Electric brand series by Mercedes-Benz

Mercedes-EQ is a series of battery electric vehicles manufactured by Mercedes-Benz. The first model was previewed at the Paris Motor Show in 2016 with the Generation EQ concept vehicle. Mercedes-Benz intends to produce ten EQ models by 2022, three of which will have the Smart brand, representing between 15% and 25% of the company's global sales. All of Mercedes-Benz electric vehicle design and production efforts will target the EQ family.

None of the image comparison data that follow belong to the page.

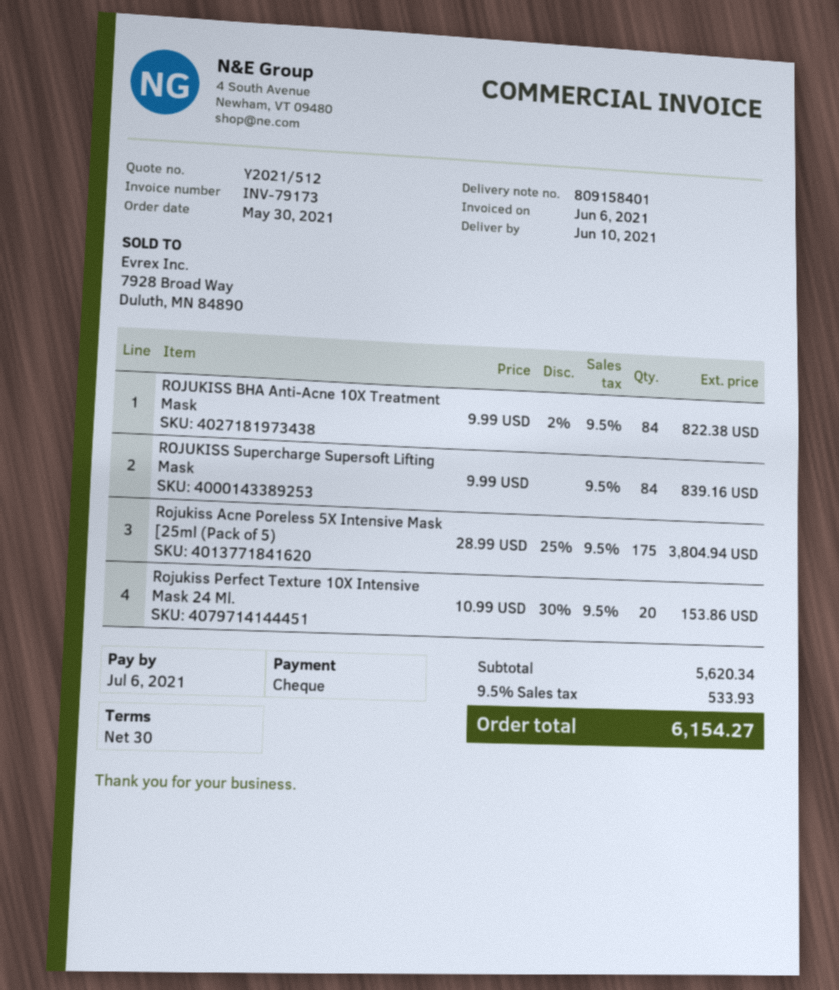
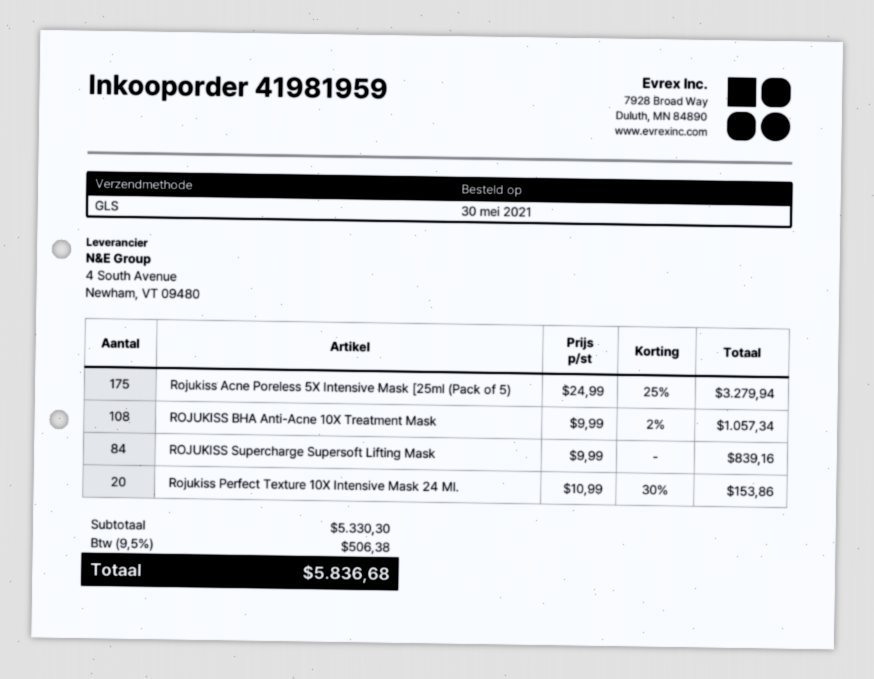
ROJUKISS BHA Anti-Acne 10X Treatment Mask: 84 x 9.99 - 2% = 822.38 -> 108 x 9.99 - 2% = 1057.34
Rojukiss Acne Poreless 5X Intensive Mask [25ml (Pack of 5): 175 x 28.99 - 25% = 3804.94 -> 175 x 24.99 - 25% = 3279.94
subtotal: 5620.34 -> 5330.30
tax: 9.5% = 533.93 -> 9.5% = 506.38
total: 6154.27 -> 5836.68

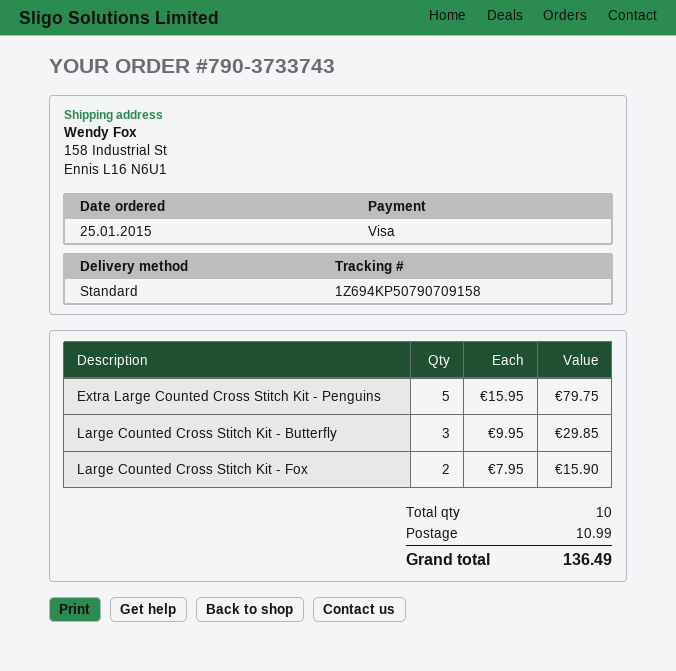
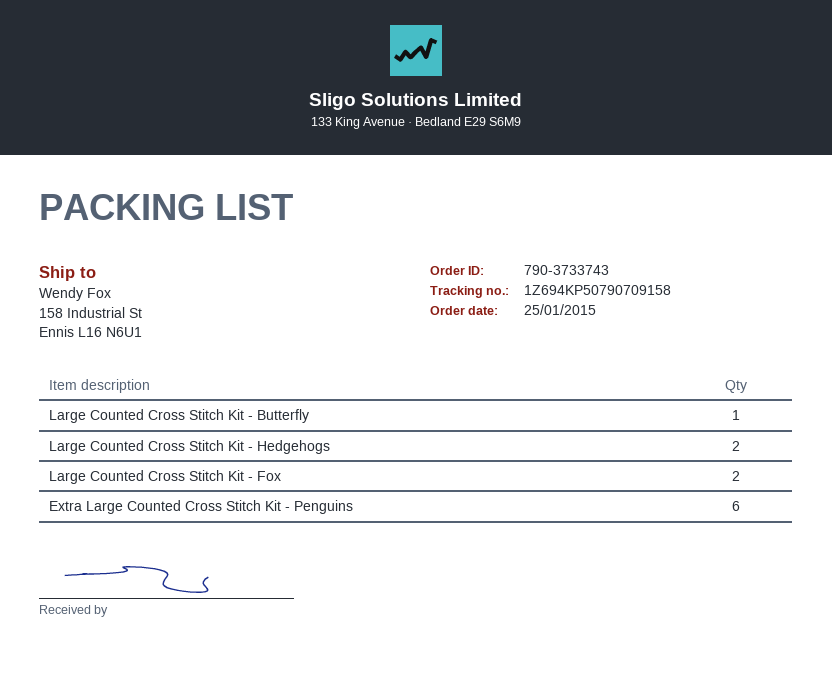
Extra Large Counted Cross Stitch Kit - Penguins: 5 -> 6
Large Counted Cross Stitch Kit - Butterfly: 3 -> 1
Large Counted Cross Stitch Kit - Hedgehogs: none -> 2

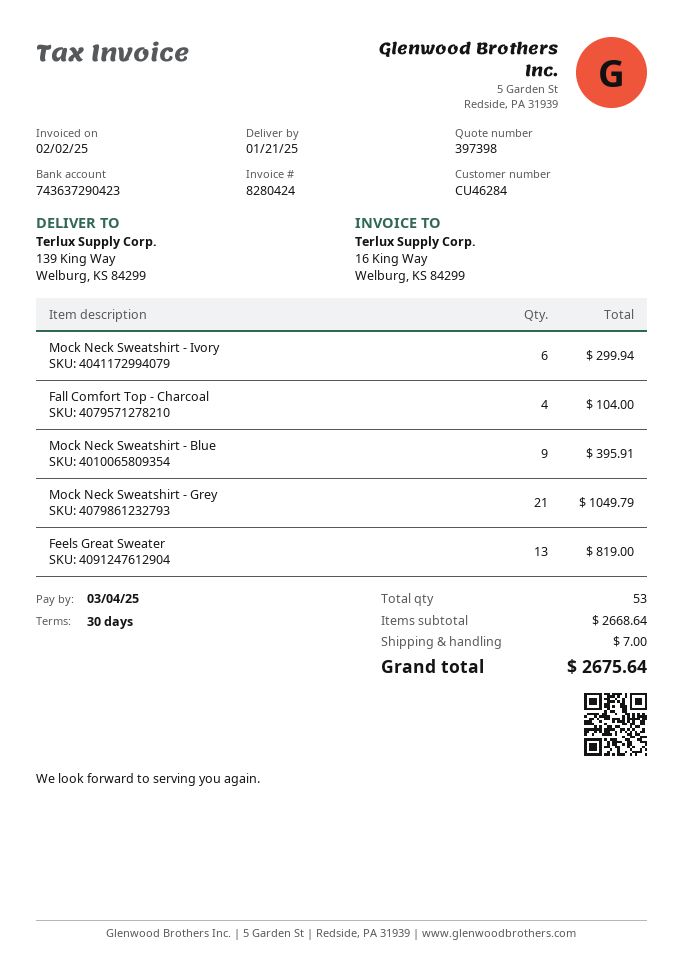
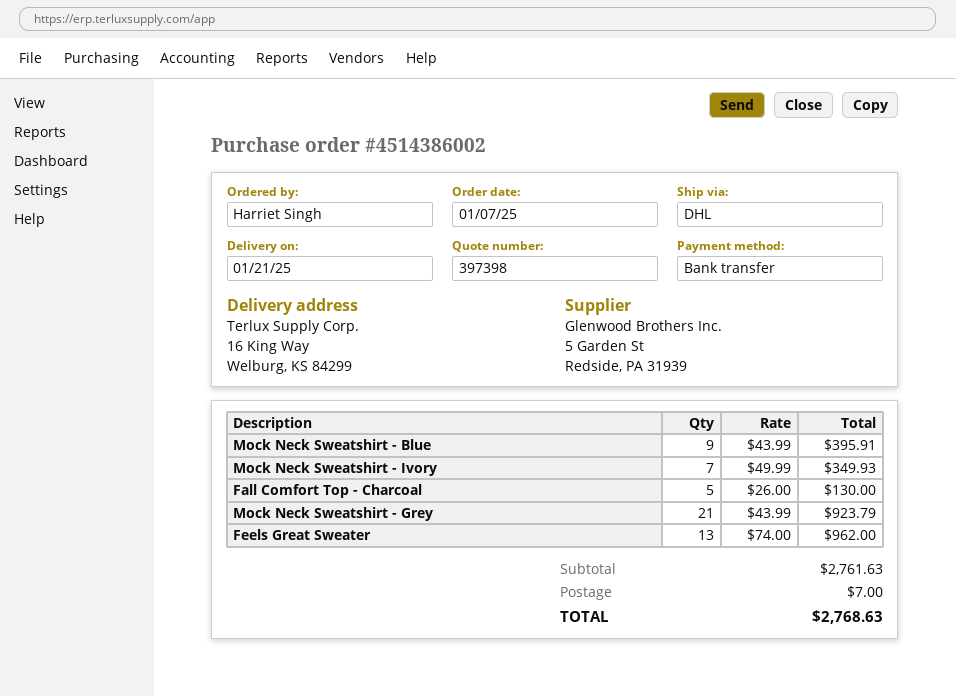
ship to: 139 King Way, Welburg, KS 84299 -> 16 King Way, Welburg, KS 84299
Mock Neck Sweatshirt - Ivory: 6 for 299.94 -> 7 for 349.93
Fall Comfort Top - Charcoal: 4 for 104.00 -> 5 for 130.00
Mock Neck Sweatshirt - Grey: 21 for 1049.79 -> 21 for 923.79
Feels Great Sweater: 13 for 819.00 -> 13 for 962.00
subtotal: 2668.64 -> 2761.63
total: 2675.64 -> 2768.63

Mercedes-Benz EQC, the first member of the EQ range, was presented at a special event held in Stockholm in 2018.

== Overview ==
Dieter Zetsche, chairman of Mercedes-Benz Group, stated that the new brand will consist of all Mercedes-Benz "electrification efforts", with a goal of having it represent between 15% and 25% of global sales for the company by 2025, dependent on "the continued development of infrastructure and customer preferences". Jurgen Schenk, a director of Mercedes-Benz who will oversee the development of the electric vehicle program, stated that the company expects energy density improvements to battery technology to be about 14% per year until 2025, equivalent to improvements seen between 2010 and 2016.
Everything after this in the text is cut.